Weekly Photo Challenge: Foreign

This is my son in the arms of Sima, our housekeeper and my closest companion in Afghanistan. Being house bound a lot during our two years in Kabul, I spent almost everyday in the company of Sima in our old, large, rambling house in Wazir Akbar Khan.

We would sit together in the kitchen in companionable silence sorting out the day’s dusty vegetables from the market while she taught me simple Dari. Or we would all sing along to Barney being played on the CD. Sometimes we would make potato bulanie, an Afghan flat bread stuffed with vegetable filling and lightly fried on the pan. And she would tell me about her lifestory. And we would laugh and weep together.

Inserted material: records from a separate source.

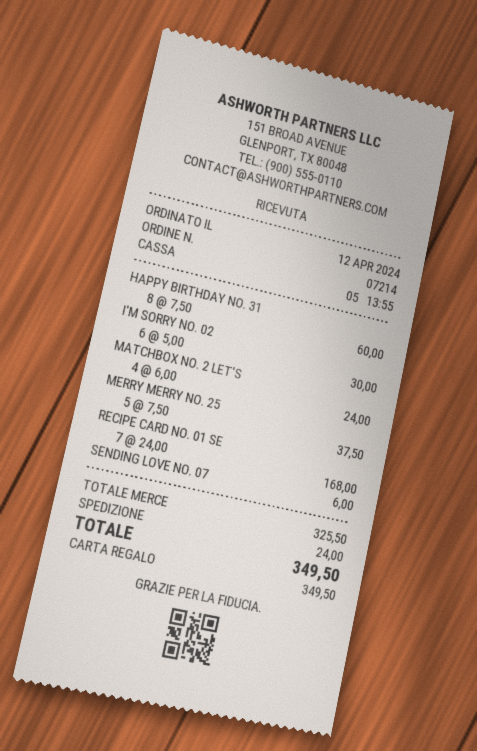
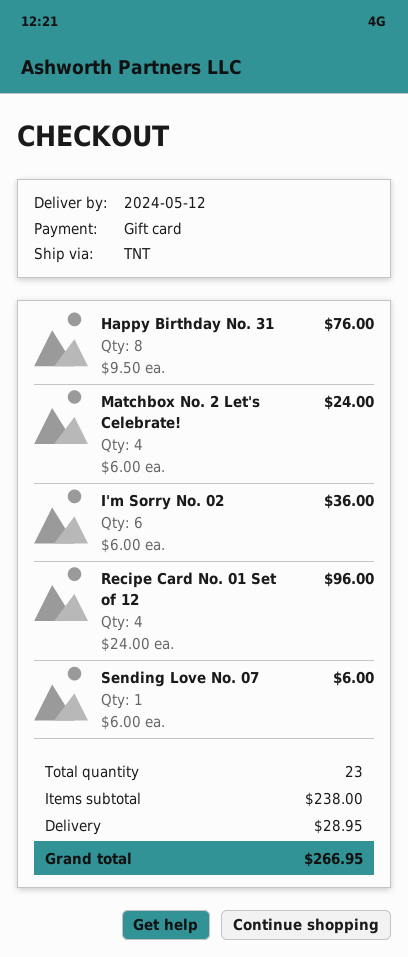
HAPPY BIRTHDAY NO. 31: 8 x 7.50 = 60.00 -> 8 x 9.50 = 76.00
I'M SORRY NO. 02: 6 x 5.00 = 30.00 -> 6 x 6.00 = 36.00
MERRY MERRY NO. 25: 5 x 7.50 = 37.50 -> none
RECIPE CARD NO. 01 SE: 7 x 24.00 = 168.00 -> 4 x 24.00 = 96.00
subtotal: 325.50 -> 238.00
shipping: 24.00 -> 28.95
total: 349.50 -> 266.95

A widow with four children, she is the sole breadwinner for her family. We come from different worlds. Our paths and life circumstances carved out for us from our births. And yet, we chattered and giggled like schoolgirls. We laughed and snorted at how smelly some men were and how terrible it must be to be their wives. She filled my days and our home with a sturdy presence. She loved my son as her own. And I had never doubted for a moment, she loved me dearly too.

Sima wears a burqa. The world is fixated with the burqa – the ultimate symbol of all that is foreign.  It represents an Afghanistan which remains as one of the world’s last bastions yet to be conquered, subdued, reformed and changed. And so we all rush in with our great plans and big ideas to blast this country into the 21st century.

The Afghan culture is not perfect but it is ancient, rich and complex. I often wonder in this day and age, are we repeating the same awful, arrogant mistakes which had wiped out entire cultures and people groups simply because of our insatiable need to make the world instantly conform simply because it all looks foreign from our point of view?

All I know is that the woman behind this burqa is an intelligent, strong soul whose spirit remains unbroken through some of life’s greatest tragedies and yet looks on with hope. With or without the burqa.

I left Afghanistan with a pain in my heart because it was like being torn away from one of my own. So, if you ask me what do I actually think is foreign to the human spirit? It is unkindness. It is selfishness. It is prejudice. It is hatred. That is all.

Because honestly, there is nothing truly foreign about you and I.

O Children of Men!

Since We have created you all from one same substance it is incumbent on you to be even as one soul, to walk with the same feet, eat with the same mouth and dwell in the same land, that from your inmost being, by your deeds and actions, the signs of oneness and the essence of detachment may be made manifest.